Collection entries
____

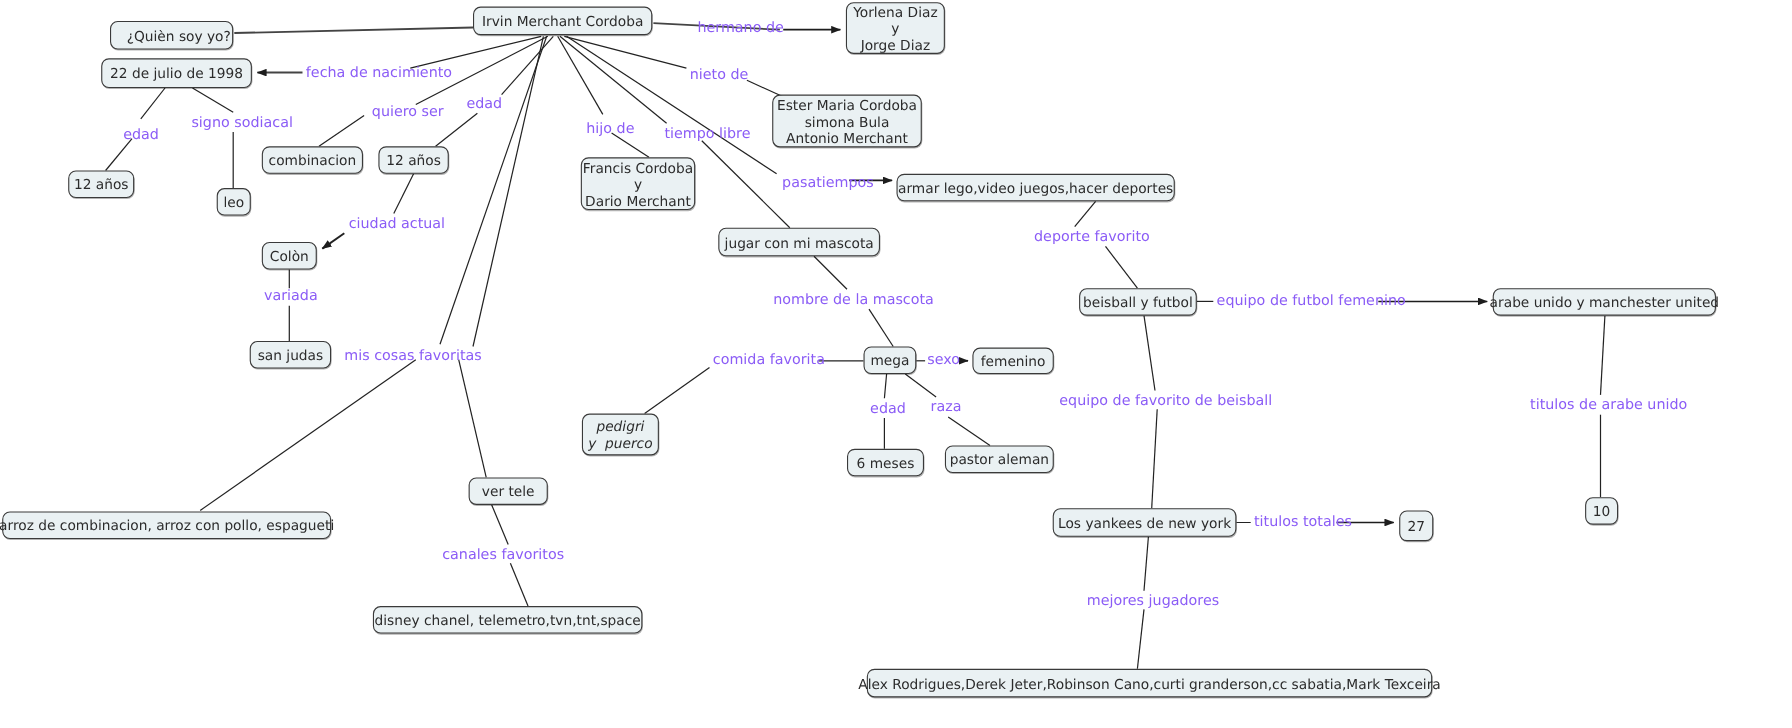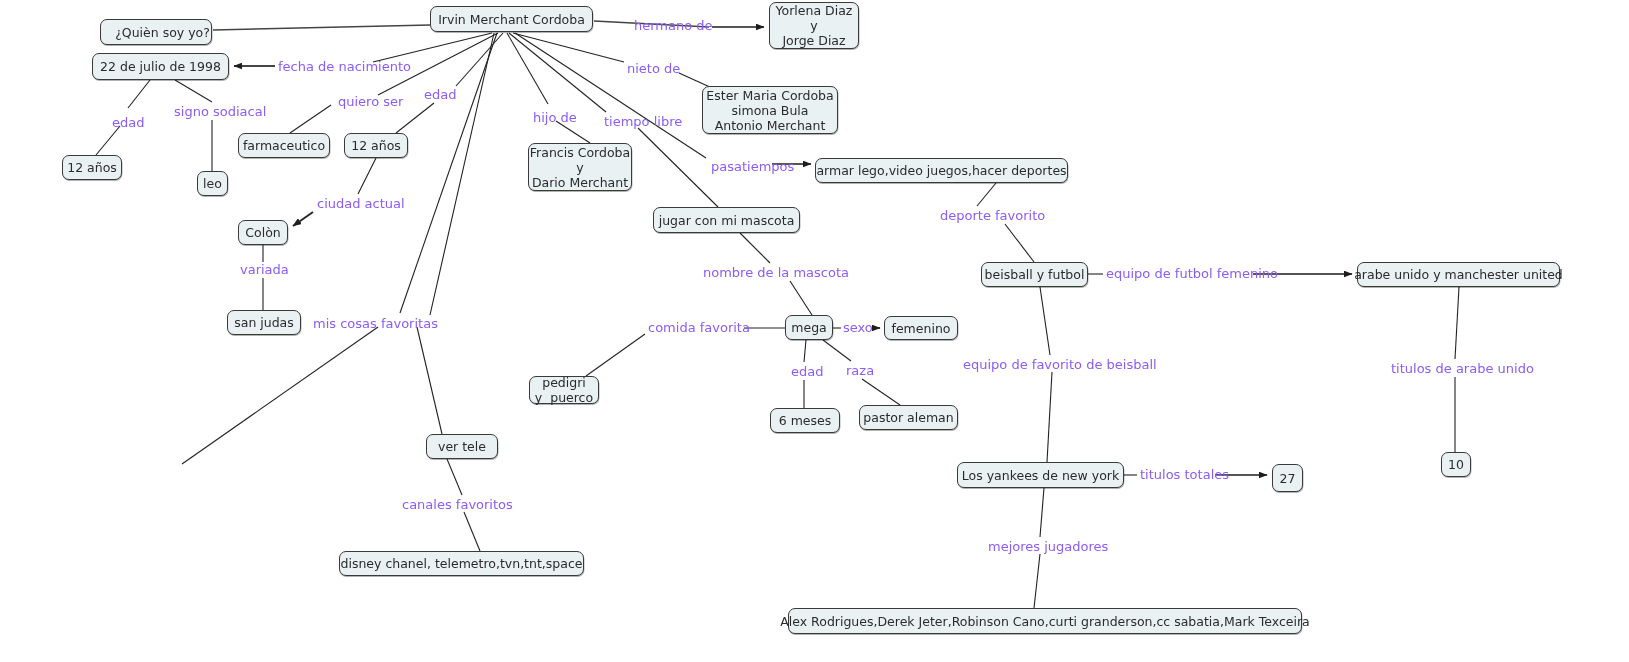--- a/index.html
+++ b/index.html
@@ -132,31 +132,32 @@
 y
 Jorge Diaz</div>
   <div class="node" style="left:702px;top:86px;width:136px;height:48px;">Ester Maria Cordoba
 simona Bula
 Antonio Merchant</div>
   <div class="node" style="left:528px;top:143px;width:104px;height:48px;">Francis Cordoba
 y
 Dario Merchant</div>
   <div class="node" style="left:62px;top:155px;width:60px;height:25px;">12 años</div>
   <div class="node" style="left:197px;top:171px;width:31px;height:25px;">leo</div>
-  <div class="node" style="left:238px;top:133px;width:92px;height:25px;">farmaceutico</div>
+  <div class="node" style="left:238px;top:133px;width:92px;height:25px;">combinacion</div>
   <div class="node" style="left:344px;top:133px;width:64px;height:25px;">12 años</div>
   <div class="node" style="left:238px;top:220px;width:50px;height:25px;">Colòn</div>
   <div class="node" style="left:227px;top:310px;width:74px;height:25px;">san judas</div>
+  <div class="node" style="left:2px;top:465px;width:299px;height:25px;">arroz de combinacion, arroz con pollo, espagueti</div>
   <div class="node" style="left:426px;top:434px;width:72px;height:25px;">ver tele</div>
   <div class="node" style="left:339px;top:551px;width:245px;height:25px;">disney chanel, telemetro,tvn,tnt,space</div>
   <div class="node" style="left:815px;top:158px;width:253px;height:25px;">armar lego,video juegos,hacer deportes</div>
   <div class="node" style="left:653px;top:207px;width:147px;height:26px;">jugar con mi mascota</div>
   <div class="node" style="left:785px;top:315px;width:48px;height:25px;">mega</div>
   <div class="node" style="left:884px;top:316px;width:74px;height:24px;">femenino</div>
-  <div class="node" style="left:529px;top:376px;width:70px;height:28px;">pedigri
+  <div class="node" style="left:529px;top:376px;width:70px;height:38px;font-style:italic;">pedigri
 y  puerco</div>
   <div class="node" style="left:770px;top:408px;width:70px;height:25px;">6 meses</div>
   <div class="node" style="left:859px;top:405px;width:99px;height:25px;">pastor aleman</div>
   <div class="node" style="left:981px;top:262px;width:107px;height:25px;">beisball y futbol</div>
   <div class="node" style="left:1357px;top:262px;width:203px;height:25px;">arabe unido y manchester united</div>
   <div class="node" style="left:1441px;top:452px;width:30px;height:25px;">10</div>
   <div class="node" style="left:957px;top:462px;width:167px;height:26px;">Los yankees de new york</div>
   <div class="node" style="left:1272px;top:464px;width:31px;height:28px;">27</div>
   <div class="node" style="left:788px;top:608px;width:514px;height:26px;">Alex Rodrigues,Derek Jeter,Robinson Cano,curti granderson,cc sabatia,Mark Texceira</div>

____

Lines with the word "Cordoba": report how many there are in the entries, as a bare number.

2